KOTA KINABALU: A human rights advocate has been compelled to rebut former Sabah Chief Minister Harris Salleh’s statement on Tuesday that the basis for the formation of Malaysia was not “legally binding”.

Harris, reiterated Daniel John Jambun in a telephone interview, “was party to an illegality” by taking the position that the various constitutional documents on Malaysia were not “legally binding”.

“He compounded the mistake by urging the Federal Government to clarify and explain the documents to lay the matter to rest once and for all,” noted Jambun who heads the UK-based Borneo’s Plight in Malaysia Foundation (Bopim).

Clearly, lamented the human rights advocate, he expects Putrajaya to endorse the position he has taken

. “Harris thinks the matter should be referred to the Attorney-General (AG) to issue a statement to bring closure.”

Briefly, stressed the Bopim Chief, Harris has erred on the facts and law. “If any issue arises on the constitutional documents on Malaysia, only the Federal Court can make a ruling and/or declaration.”

“That’s law.”

The Federal Court, pointed out Jambun, can sit as the Constitutional Court. “The AG and the Federal Government, or Harris for that matter, are not law.”

He expressed disappointment that “Harris continues to mislead public opinion” on the constitutional documents on Malaysia. “It makes us wonder whether he’s with the people of Sabah and Sarawak or with Malaya’s ‘non-compliance’ on the matter.”
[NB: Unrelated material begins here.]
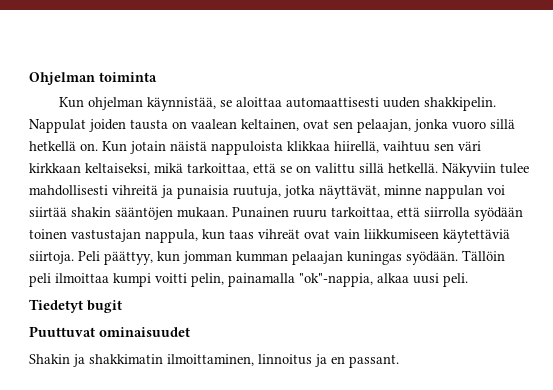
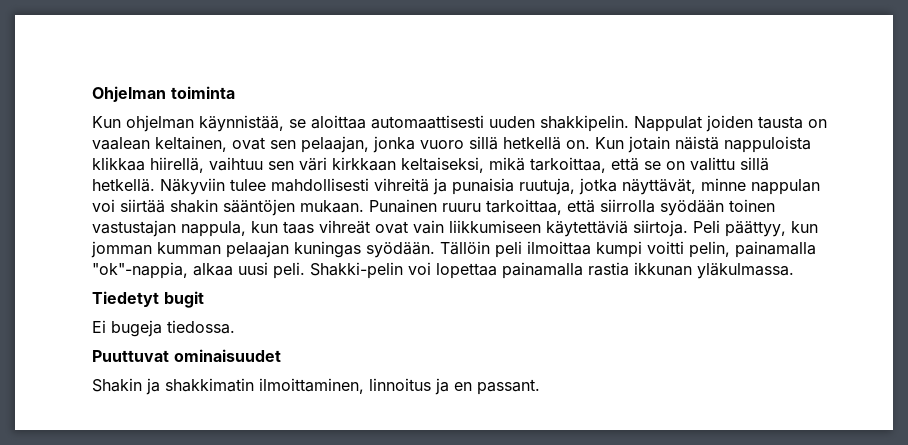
(468, 280) none -> [310,262,794,279] Shakki-pelin voi lopettaa painamalla rastia ikkunan yläkulmassa.
(122, 306) none -> [92,320,235,337] // Ei bugeja tiedossa.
If Harris is right in that the constitutional documents are not “legally binding”, warned Jambun, then the question that arises is the basis for Sabah and Sarawak to be in Federation with Malaya. “There’s no basis for Federation if the basis is not legally binding.”

Jambun referred to a Federal Court case, Civil Appeal No. 02(i) — 3 — 2009 (Q) and Civil Appeal No. 02(i) — 4 — 2009 (Q), where it was held as follows:

“Article VIII of the Malaysia Agreement provides that the Government of the Federation of Malaya, North Borneo and Sarawak will take such legislative, executive or other action as may be required to implement the assurances, undertakings and recommendations contained in, inter alia, Annexes A and B to the Inter Governmental Committee Report (IGC), in so far as they are not implemented by express provision of the Constitution of Malaysia.”

If MA63 was not legally binding, argued Jambun, the Federal Court would not refer to it, the IGC Report and elsewhere — in its ruling — to the Cobbold Commission Report.

If these documents are legally binding, he continued, the other constitutional documents on Malaysia are also legally binding. He was referring to the 20 Points (18 Points in Sarawak) and Batu Sumpah (Oath Stone) in Keningau, the last a constitutional document on stone.

He does not expect the AG and the Federal Government to issue the statement, that Harris keeps demanding, on the constitutional documents.

Jambun, at the same time, does not expect the AG/Putrajaya to refer the matter to the Federal Court. “Even if it was taken to Court, the latter will not rule and/or declare the constitutional documents are not legally binding.”

“The AG/Putrajaya should know that. That’s why they would not go to Court on the matter.”

MA63 is an International Treaty signed by five governments — the UK, North Borneo, Sarawak, Singapore and Malaya — and lodged with the UN Secretary-General also as a “Trust Deed”. “The Malaysian Parliament cannot rule against it,” he said.

Indeed, said Jambun in citing a principle in law, even the Federal Constitution was null and void to the extent of its inconsistency with MA63 and other constitutional documents. “The Federal Constitution has to be read together with the constitutional documents on Malaysia.”

He was referring to the Federal Government’s oft-cited non-compliance on MA63.